Jednak najciekawiej było, kiedy kuzyn zadzwonił drugi raz oznajmiając, że złapali gumę. A na czym? Na resztkach wyjątkowo twardej bombki, która nie wiadomo jak znalazła się na środku autostrady A1. Mąż musiał po nich jechać.
W końcu wszyscy znaleźliśmy się przy stole, o dziwo wszyscy uśmiechnięci i zaczęliśmy opowiadać nasze wyjątkowe przeżycia, co wywołało dużo śmiechu.
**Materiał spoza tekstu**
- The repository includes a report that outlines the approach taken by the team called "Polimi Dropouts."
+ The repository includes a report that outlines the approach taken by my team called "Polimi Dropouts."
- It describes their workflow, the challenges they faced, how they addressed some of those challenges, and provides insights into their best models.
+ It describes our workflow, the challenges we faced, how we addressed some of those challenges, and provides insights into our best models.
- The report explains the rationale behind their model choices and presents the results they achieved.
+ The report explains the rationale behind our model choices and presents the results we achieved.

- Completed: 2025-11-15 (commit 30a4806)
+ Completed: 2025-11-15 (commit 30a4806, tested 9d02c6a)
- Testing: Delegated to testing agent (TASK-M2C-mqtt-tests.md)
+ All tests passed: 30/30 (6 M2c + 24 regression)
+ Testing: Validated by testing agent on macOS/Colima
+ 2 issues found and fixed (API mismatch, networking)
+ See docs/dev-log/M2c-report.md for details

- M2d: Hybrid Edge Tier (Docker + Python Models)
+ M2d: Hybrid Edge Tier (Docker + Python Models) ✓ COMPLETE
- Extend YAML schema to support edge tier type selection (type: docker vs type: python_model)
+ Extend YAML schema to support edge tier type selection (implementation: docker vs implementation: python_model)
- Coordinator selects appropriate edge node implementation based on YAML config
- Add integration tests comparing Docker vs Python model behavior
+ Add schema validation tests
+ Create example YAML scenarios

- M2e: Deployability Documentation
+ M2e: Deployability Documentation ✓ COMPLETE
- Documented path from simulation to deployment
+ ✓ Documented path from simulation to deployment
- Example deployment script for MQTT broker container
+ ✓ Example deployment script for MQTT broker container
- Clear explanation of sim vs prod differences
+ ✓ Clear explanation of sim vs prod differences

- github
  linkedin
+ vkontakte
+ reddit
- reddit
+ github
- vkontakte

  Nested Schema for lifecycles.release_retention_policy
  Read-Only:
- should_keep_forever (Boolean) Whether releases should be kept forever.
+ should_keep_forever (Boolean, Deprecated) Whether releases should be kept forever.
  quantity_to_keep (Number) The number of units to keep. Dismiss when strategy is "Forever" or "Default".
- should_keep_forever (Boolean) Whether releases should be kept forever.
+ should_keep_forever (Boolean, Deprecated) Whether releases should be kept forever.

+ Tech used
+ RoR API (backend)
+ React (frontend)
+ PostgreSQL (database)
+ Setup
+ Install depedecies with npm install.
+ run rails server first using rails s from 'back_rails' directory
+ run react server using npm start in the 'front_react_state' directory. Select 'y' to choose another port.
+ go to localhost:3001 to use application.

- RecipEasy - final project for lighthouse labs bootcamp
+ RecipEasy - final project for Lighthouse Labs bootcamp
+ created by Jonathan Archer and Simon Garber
Były wyjątkowo nietrafione prezenty, ale znaleźliśmy w nich pozytywy.
Od tego czasu naszą choinką był ów wielki pnący filodendron, niestety na początku tego roku przeprowadzilismy się i roślina była niestety zbyt duża do przewiezienia, szukamy więc innej rośliny, która może urosnąć taka fajna i choinkowa 😉
Życzę wszystkim Wesołych Świąt i szczęśliwego Nowego Roku! 🎄🎄🎄🎆
*edit-stylistyczne poprawki 😄
Costus przepiękny, skusiłam się na Świata😁 Tylko jak z nim żyć? Bardzo mało jest informacji.
Za małego dzieciaka, sam początek lat 90' Wigilia u dziadków. Śniegu dużo, tak jak zwykle wtedy bywało, my w jednym pokoju, a choinka w drugim(łatwiej podrzucić prezenty bez świadków) i nagle... łubudu, tam gdzie choinka oczywiście. Wbiegamy, a choinka powalona. Bombki w połowie wytłuczone, bo wtedy były szklane, a nie jakieś plastiki,szkoda straszna, bo i kosztowna w tamtych czasach. Tak na marginesie, do dziś żałuję tych bombek, takie były cacuszka. Komentarz mój - dzieciaka"strasznie się gramoli ten Mikołaj ", na co moja babcia rzekła" przynajmniej firanka cała ". Rok wcześniej tak narozrabiał Mikołaj, że od świeczek - prawdziwych jeszcze wtedy- zajęła się firanka. Jeśli dobrze pamiętam, to od tamtej pory zaczęły gościć na choince sztuczne światełka i pojawiły się pierwsze plastiki wśród bombek. Niestety Mikołaj chyba wydatnie się do tego przyczynił.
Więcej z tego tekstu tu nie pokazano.